## Aim of the exercise
Locate every line in the material below that has the word "viewBox". Copy each of those lines.
-.-.-
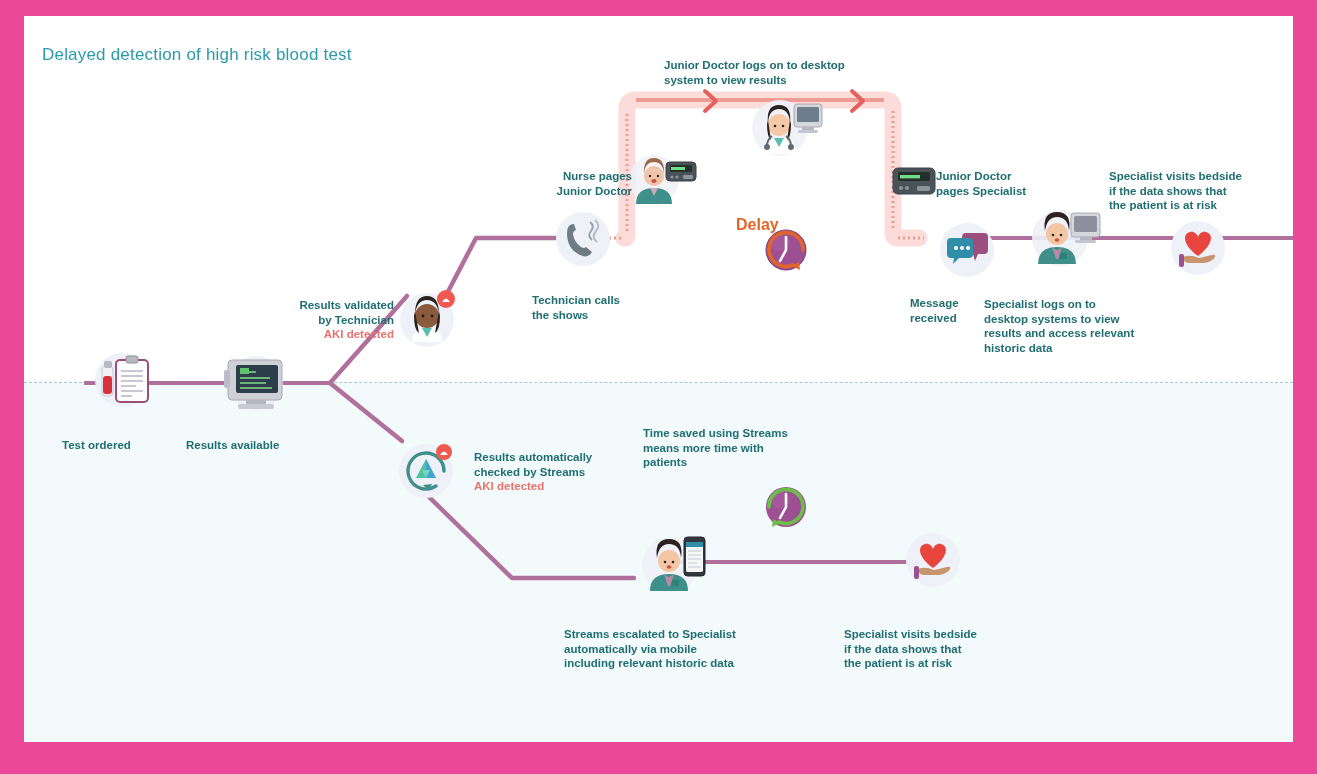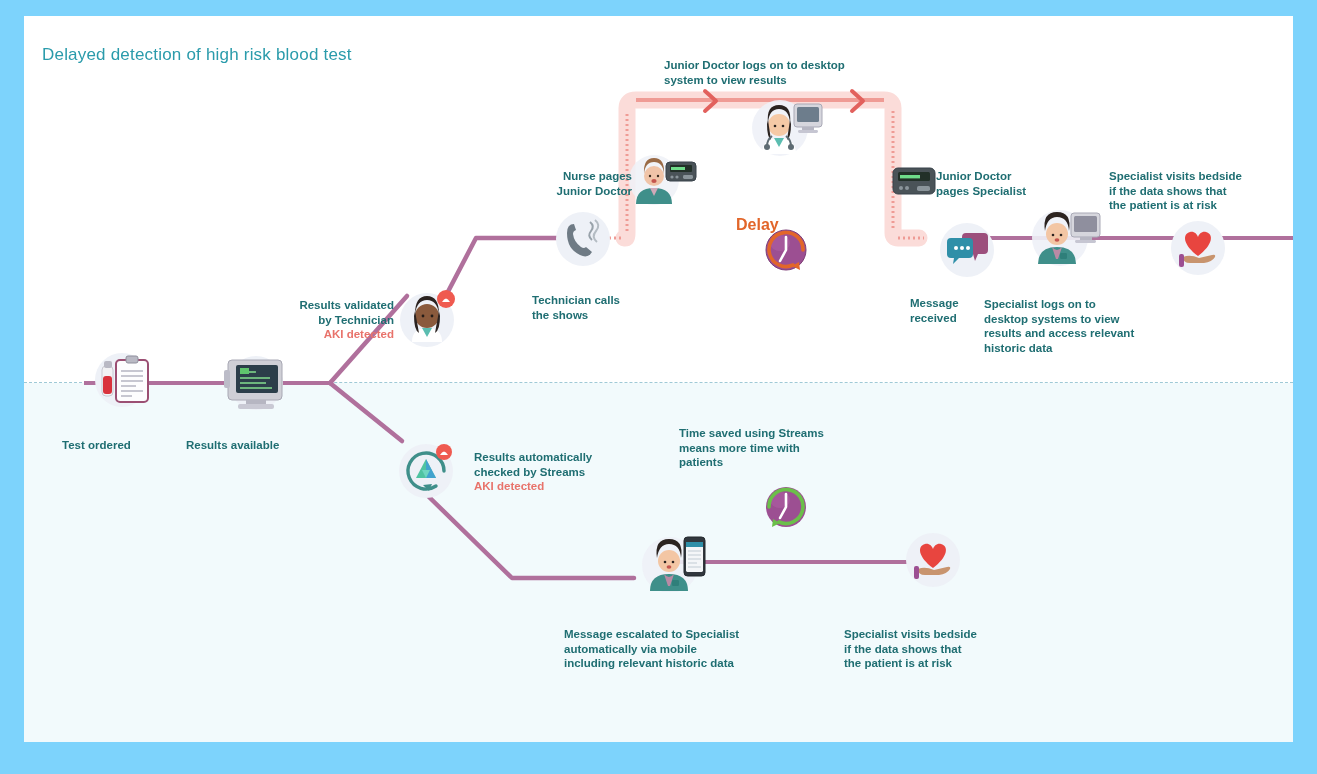--- a/index.html
+++ b/index.html
@@ -1,17 +1,17 @@
 <!DOCTYPE html>
 <html><head>
 <meta charset="utf-8">
 <style>
   html,body{margin:0;padding:0;background:#6b6b6b;}
   body{font-family:"Liberation Sans","DejaVu Sans",sans-serif;}
-  #stage{position:relative;width:1317px;height:774px;background:#7dd3fc;overflow:hidden;}
+  #stage{position:relative;width:1317px;height:774px;background:#ec4899;overflow:hidden;}
   #card{position:absolute;left:24px;top:16px;width:1269px;height:726px;background:#ffffff;overflow:hidden;}
   #topband{position:absolute;left:0;top:0;width:100%;height:367px;background:#ffffff;}
   #botband{position:absolute;left:0;top:367px;width:100%;height:359px;background:#f2fafc;}
   #divider{position:absolute;left:0;top:366px;width:100%;height:0;border-top:1px dashed #9fc9d6;}
   svg.lay{position:absolute;left:0;top:0;width:1269px;height:726px;overflow:visible;}
   .ttl{position:absolute;color:#2a9bab;font-size:17px;letter-spacing:.2px;white-space:nowrap;}
   #ttl-top{left:18px;top:29px;}
   #ttl-bot{left:18px;top:685px;}
   .lbl{position:absolute;color:#1f6e72;font-size:11.5px;font-weight:bold;line-height:14.5px;text-align:left;white-space:nowrap;}
   .lbl.r{text-align:right;}
@@ -278,21 +278,21 @@
         <circle cx="46" cy="12" r="8" fill="#ef5a50"></circle>
         <path d="M42 15 q4-7 8 0z" fill="#ffffff"></path>
       </svg>
     </div>
     <div class="lbl" style="left:450px;top:434px;width:230px;text-align:left;">
       <div>Results automatically</div>
       <div>checked by Streams</div>
       <div class="aki">AKI detected</div>
     </div>
 
-    <div class="lbl" style="left:655px;top:410px;width:216px;">
+    <div class="lbl" style="left:619px;top:410px;width:216px;">
       <div>Time saved using Streams</div>
       <div>means more time with</div>
       <div>patients</div>
     </div>
     <div class="node" style="left:731px;top:460px;">
       <svg width="62" height="62" viewBox="0 0 62 62">
         <circle cx="31" cy="31" r="20" fill="#9c4f92"></circle>
         <ellipse cx="25" cy="24" rx="10" ry="8" fill="#ad5fa3" opacity=".6"></ellipse>
         <path d="M31 18 L31 31 L25 42" stroke="#ffffff" stroke-width="2.6" fill="none" stroke-linecap="round" stroke-linejoin="round"></path>
         <path d="M14 31 a17 17 0 1 1 10 15" stroke="#6bbf4a" stroke-width="3.6" fill="none" stroke-linecap="round"></path>
@@ -317,21 +317,21 @@
         <g stroke="#c9d3da" stroke-width="1.2">
           <line x1="52" y1="17" x2="65" y2="17"></line>
             <line x1="52" y1="21" x2="65" y2="21"></line>
           <line x1="52" y1="25" x2="65" y2="25"></line>
             <line x1="52" y1="29" x2="61" y2="29"></line>
           <line x1="52" y1="33" x2="65" y2="33"></line>
         </g>
       </svg>
     </div>
     <div class="lbl" style="left:540px;top:611px;width:230px;">
-      <div>Message escalated to Specialist</div>
+      <div>Streams escalated to Specialist</div>
       <div>automatically via mobile</div>
       <div>including relevant historic data</div>
     </div>
 
     <div class="node" style="left:880px;top:515px;">
       <svg width="58" height="58" viewBox="0 0 58 58">
         <circle cx="29" cy="29" r="27" fill="#eef1f7"></circle>
         <path d="M29 37 C 14 26 13 15 21 13 C 25 12 28 15 29 18 C 30 15 33 12 37 13 C 45 15 44 26 29 37z" fill="#e8453f"></path>
         <path d="M14 38 q0 6 7 6 h14 q8 -1 11 -6 q1 -3 -3 -2 l-13 3 q-9 -4 -16 -1z" fill="#c8946e"></path>
         <rect x="10" y="35" width="5" height="13" rx="2" fill="#9c4f92"></rect>

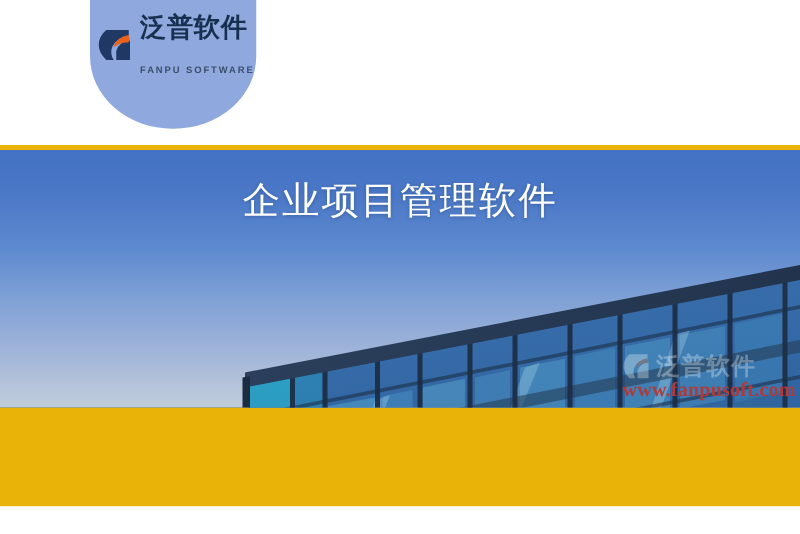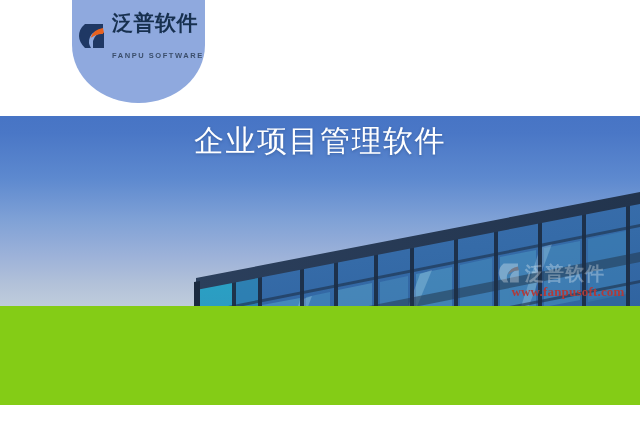--- a/index.html
+++ b/index.html
@@ -13,21 +13,21 @@
     height: 427px;
     overflow: hidden;
     font-family: "Liberation Sans", sans-serif;
     position: relative;
   }
 
   #page {
     position: relative;
     width: 640px;
     height: 427px;
-    background: #84cc16;
+    background: #eab308;
     overflow: hidden;
   }
 
   
   .header-band {
     position: absolute;
     left: 0;
     top: 0;
     width: 640px;
     height: 116px;
@@ -89,21 +89,21 @@
     color: #3b4e6b;
     letter-spacing: 1.55px;
     margin-top: 18px;
     white-space: nowrap;
   }
 
   
   .hero {
     position: absolute;
     left: 0;
-    top: 100px;
+    top: 120px;
     width: 640px;
     height: 206px;
     overflow: hidden;
     background: #4472c4;
   }
 
   .sky {
     position: absolute;
     inset: 0;
     background: linear-gradient(to bottom,
@@ -176,23 +176,23 @@
     color: #ffffff;
     letter-spacing: 1px;
     line-height: 1;
     white-space: nowrap;
   }
   .wm-url {
     position: absolute;
     left: 0;
     top: 26px;
     width: 140px;
-    text-align: center;
+    text-align: left;
     font-family: "Liberation Serif", "DejaVu Serif", serif;
-    font-size: 13px;
+    font-size: 16px;
     font-weight: 700;
     color: #b03a3a;
     letter-spacing: 0.2px;
     white-space: nowrap;
   }
 
   
   .footer-band {
     position: absolute;
     left: 0;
-.-.-
## Result
       <svg width="62" height="62" viewBox="0 0 62 62">
       <svg width="58" height="58" viewBox="0 0 58 58">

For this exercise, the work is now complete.